DATE=$(date +%Y%m%d)
TARGET_DIR="$BACKUP_ROOT/$DATE"

mkdir -p "$TARGET_DIR"

# Get list of running VMs
VMS=$(virsh list --name)

for VM in $VMS; do
    echo "Processing $VM..."
    
    # 1. Dump XML Config
    virsh dumpxml "$VM" > "$TARGET_DIR/$VM.xml"
    
    # 2. Get Disk Path
    DISK_PATH=$(virsh domblklist "$VM" --details | grep file | awk '{print $4}')
    DISK_NAME=$(basename "$DISK_PATH")
    
    # 3. Shutdown
    echo "Stopping $VM..."
    virsh shutdown "$VM"
    
    # Wait for shutdown (timeout 60s)
    TIMEOUT=0
    while virsh list --name | grep -q "^$VM$"; do
        sleep 5
        let TIMEOUT=TIMEOUT+5
        if [ $TIMEOUT -ge 60 ]; then
            echo "Timeout waiting for shutdown. Forcing..."
            virsh destroy "$VM"
            break
        fi
    done
    
    # 4. Copy Disk
    echo "Backing up $DISK_NAME..."
    # Use sparse copy to save space!
    cp --sparse=always "$DISK_PATH" "$TARGET_DIR/$DISK_NAME"
    
    # 5. Start
    echo "Starting $VM..."
    virsh start "$VM"
done

# Cleanup old backups (Keep 7 days)
find "$BACKUP_ROOT" -maxdepth 1 -type d -mtime +7 -exec rm -rf {} \;

The “Sparse” Trick

The flag cp --sparse=always is magic. My Windows VM has a 100GB allocated disk. But it only uses 20GB of space. A normal copy creates a 100GB file. A sparse copy creates a 100GB logical file that only takes up 20GB on disk.

Automation

I added a systemd timer (because cron is so 2010).

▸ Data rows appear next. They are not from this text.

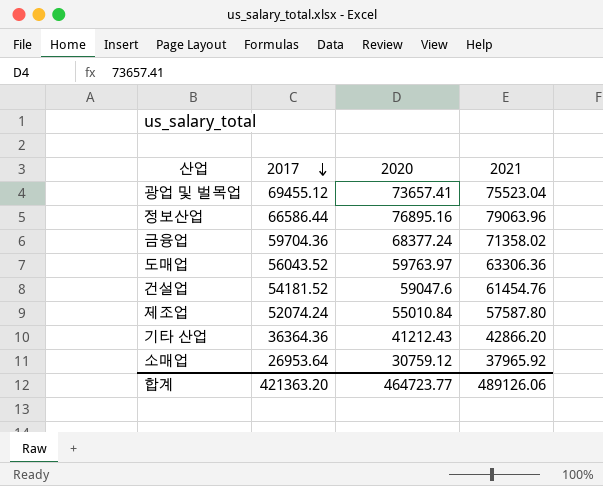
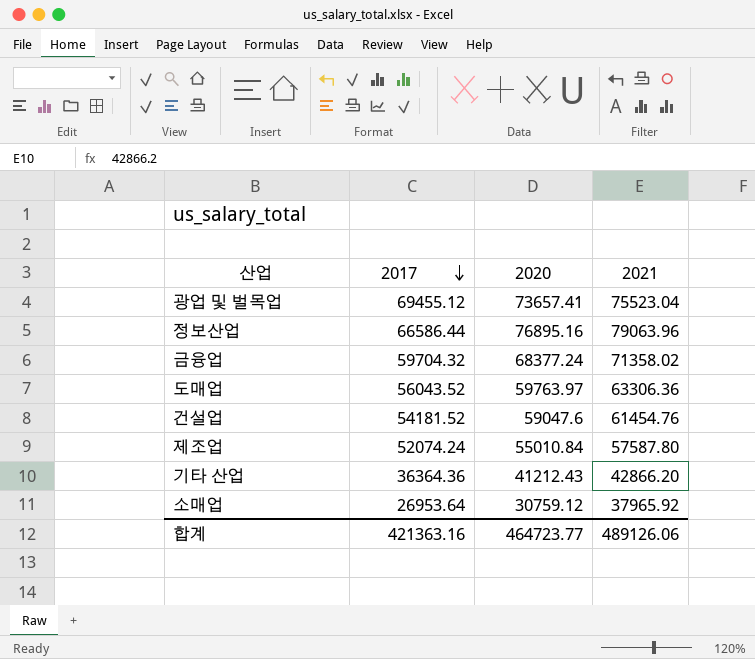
금융업 | 2017: 59704.36 -> 59704.32
합계 | 2017: 421363.20 -> 421363.16

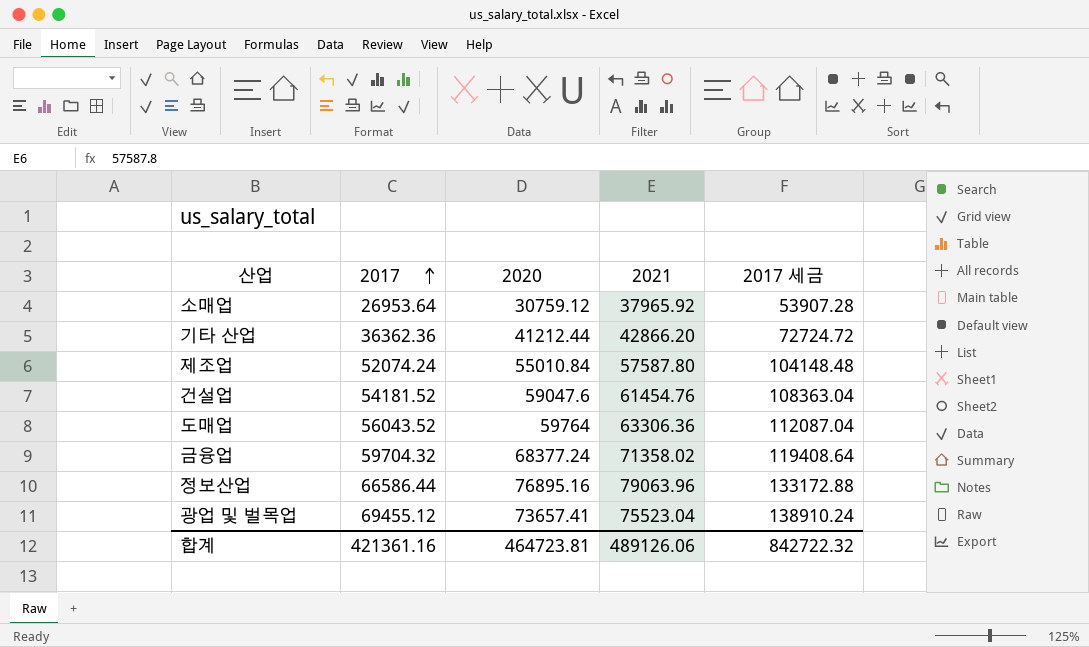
row order: 2017 descending -> 2017 ascending
column 2017 세금 | formula: none -> [2017] * 2
기타 산업 | 2017: 36364.36 -> 36362.36
기타 산업 | 2020: 41212.43 -> 41212.44
도매업 | 2020: 59763.97 -> 59764
합계 | 2017: 421363.16 -> 421361.16
합계 | 2020: 464723.77 -> 464723.81

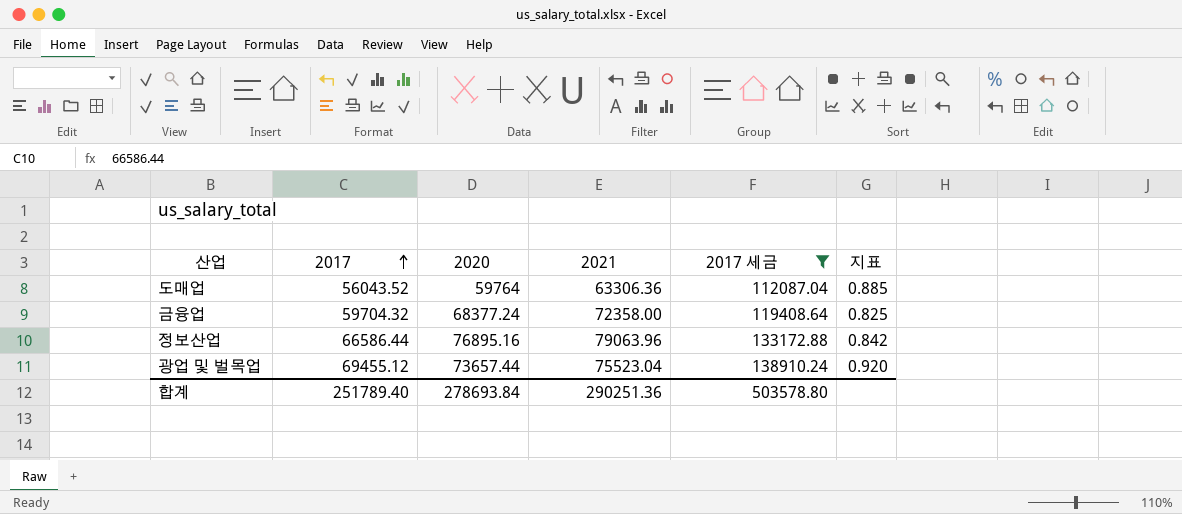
filter: none -> 2017 세금 >= 112087.04
column 지표 | formula: none -> [2017] / [2021]
금융업 | 2021: 71358.02 -> 72358.00
광업 및 벌목업 | 2020: 73657.41 -> 73657.44
합계 | 2017: 421361.16 -> 251789.40
합계 | 2020: 464723.81 -> 278693.84
합계 | 2021: 489126.06 -> 290251.36
합계 | 2017 세금: 842722.32 -> 503578.80

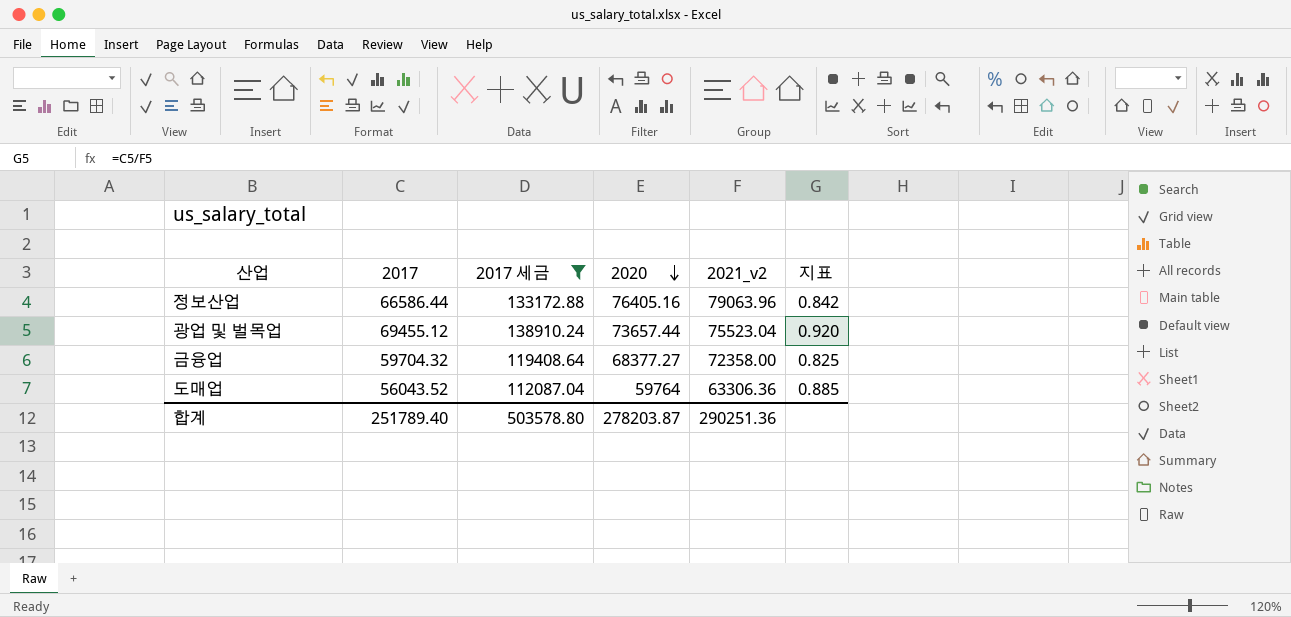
row order: 2017 ascending -> 2020 descending
column 2017 세금 | position: 5 -> 3
column name: 2021 -> 2021_v2
정보산업 | 2020: 76895.16 -> 76405.16
금융업 | 2020: 68377.24 -> 68377.27
합계 | 2020: 278693.84 -> 278203.87

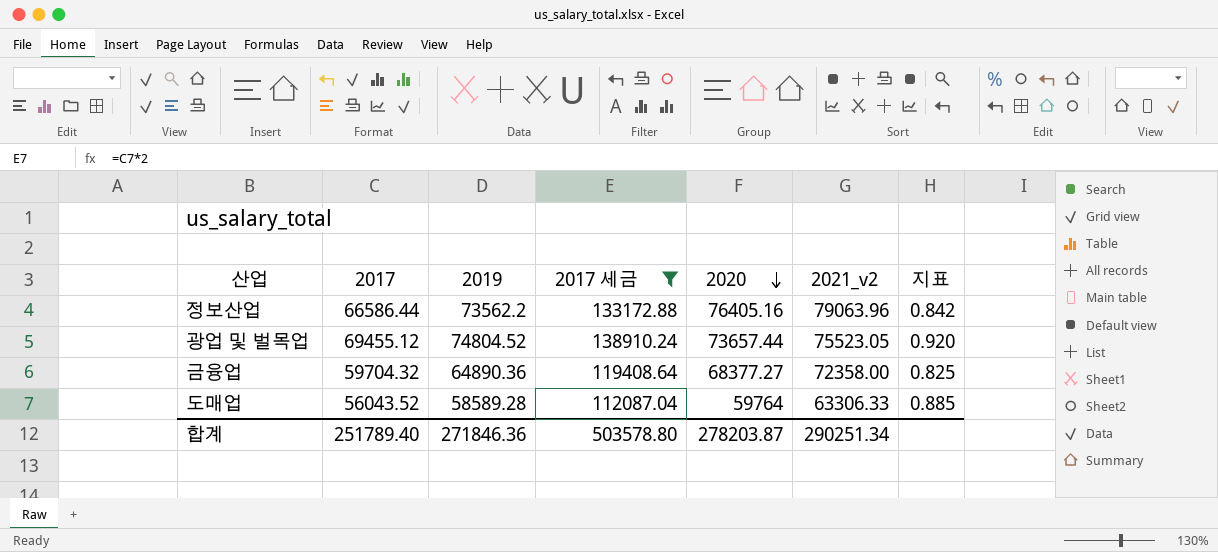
column 2019 | position: none -> 3
광업 및 벌목업 | 2021_v2: 75523.04 -> 75523.05
도매업 | 2021_v2: 63306.36 -> 63306.33
합계 | 2021_v2: 290251.36 -> 290251.34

/etc/systemd/system/vm-backup.service:

[Unit]
Description=VM Backup Script

[Service]
Type=oneshot
ExecStart=/usr/local/bin/vm-backup.sh

/etc/systemd/system/vm-backup.timer:

[Unit]
Description=Run VM Backup Daily at 3 AM

[Timer]
OnCalendar=*-*-* 03:00:00
Persistent=true

[Install]
WantedBy=timers.target

Result

Every morning, I wake up to a folder full of .qcow2 images. I’ve restored from them twice. It works perfectly. Cost: $0. Peace of mind: Infinite.